Exponents relating to linear equations- help

[cmaro]

So I need to find the equation of the line passing through (1,∏) (∏₂,∏⁴) sorry, the two would only do sub script not super script but does represent squared.

So I had to find the gradient first, so that I could then sub that along with x and y into y=mx+c but I got stuck trying to find the gradient because there is pi4-pi2 / pi2-1.

How do i figure this out? i tried two things and ended up with pi - 1/pi and then pi2-3.. neither of these seem like gradients?

 

[cmaro]

never mind! i figured it out- it was m= pi2-3, and i ended up with an answer of y=pi2(x) which was correct! :)

 

[tacman]

The first thing to note is that the points given are not in standard form (x,y), but rather in (x,π^2) and (π^2,π^4). This means that the x-values are actually π^2 and the y-values are π^4.

To find the gradient, you can use the formula (y2-y1)/(x2-x1) where (x1,y1) and (x2,y2) are the coordinates of the two points given. In this case, it would be (π^4-π^2)/(π^2-1).

To simplify this, you can factor out a π^2 from both the numerator and denominator, giving you π^2(π^2-1)/(π^2-1). This simplifies to just π^2, so the gradient of the line is π^2.

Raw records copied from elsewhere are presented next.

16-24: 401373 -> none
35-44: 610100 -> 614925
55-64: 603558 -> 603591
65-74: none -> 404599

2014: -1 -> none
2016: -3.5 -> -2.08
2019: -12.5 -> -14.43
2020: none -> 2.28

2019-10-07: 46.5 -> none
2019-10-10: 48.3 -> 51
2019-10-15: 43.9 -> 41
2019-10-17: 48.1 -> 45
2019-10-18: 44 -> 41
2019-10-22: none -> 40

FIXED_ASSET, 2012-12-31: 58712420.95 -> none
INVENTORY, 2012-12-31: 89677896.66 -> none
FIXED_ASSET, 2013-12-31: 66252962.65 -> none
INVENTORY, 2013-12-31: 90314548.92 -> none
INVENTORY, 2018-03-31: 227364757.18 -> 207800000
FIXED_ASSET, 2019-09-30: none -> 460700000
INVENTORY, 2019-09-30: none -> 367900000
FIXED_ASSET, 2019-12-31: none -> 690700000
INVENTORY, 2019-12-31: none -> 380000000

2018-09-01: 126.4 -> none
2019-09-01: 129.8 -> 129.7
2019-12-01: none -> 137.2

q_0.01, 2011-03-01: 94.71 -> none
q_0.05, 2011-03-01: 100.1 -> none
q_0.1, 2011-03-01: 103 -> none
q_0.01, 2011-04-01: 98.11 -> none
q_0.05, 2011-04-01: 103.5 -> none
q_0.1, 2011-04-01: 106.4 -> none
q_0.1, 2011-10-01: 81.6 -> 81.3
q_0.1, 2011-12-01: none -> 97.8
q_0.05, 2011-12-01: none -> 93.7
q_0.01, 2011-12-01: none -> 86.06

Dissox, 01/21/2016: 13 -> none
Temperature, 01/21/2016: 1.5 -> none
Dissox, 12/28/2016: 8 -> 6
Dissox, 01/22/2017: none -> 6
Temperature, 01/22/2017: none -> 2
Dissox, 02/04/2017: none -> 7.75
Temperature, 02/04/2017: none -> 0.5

Now, you can plug this gradient into the equation y=mx+c, along with one of the points given (it doesn't matter which one). For example, using the point (1,π), you would have π=π^2(1)+c. Solving for c, you get c=π-π^2.

Therefore, the equation of the line passing through the two given points is y=π^2x+(π-π^2).

I hope this helps and clarifies any confusion you had about using exponents in linear equations. Just remember to be careful with your notation and make sure you have the points in standard form before finding the gradient.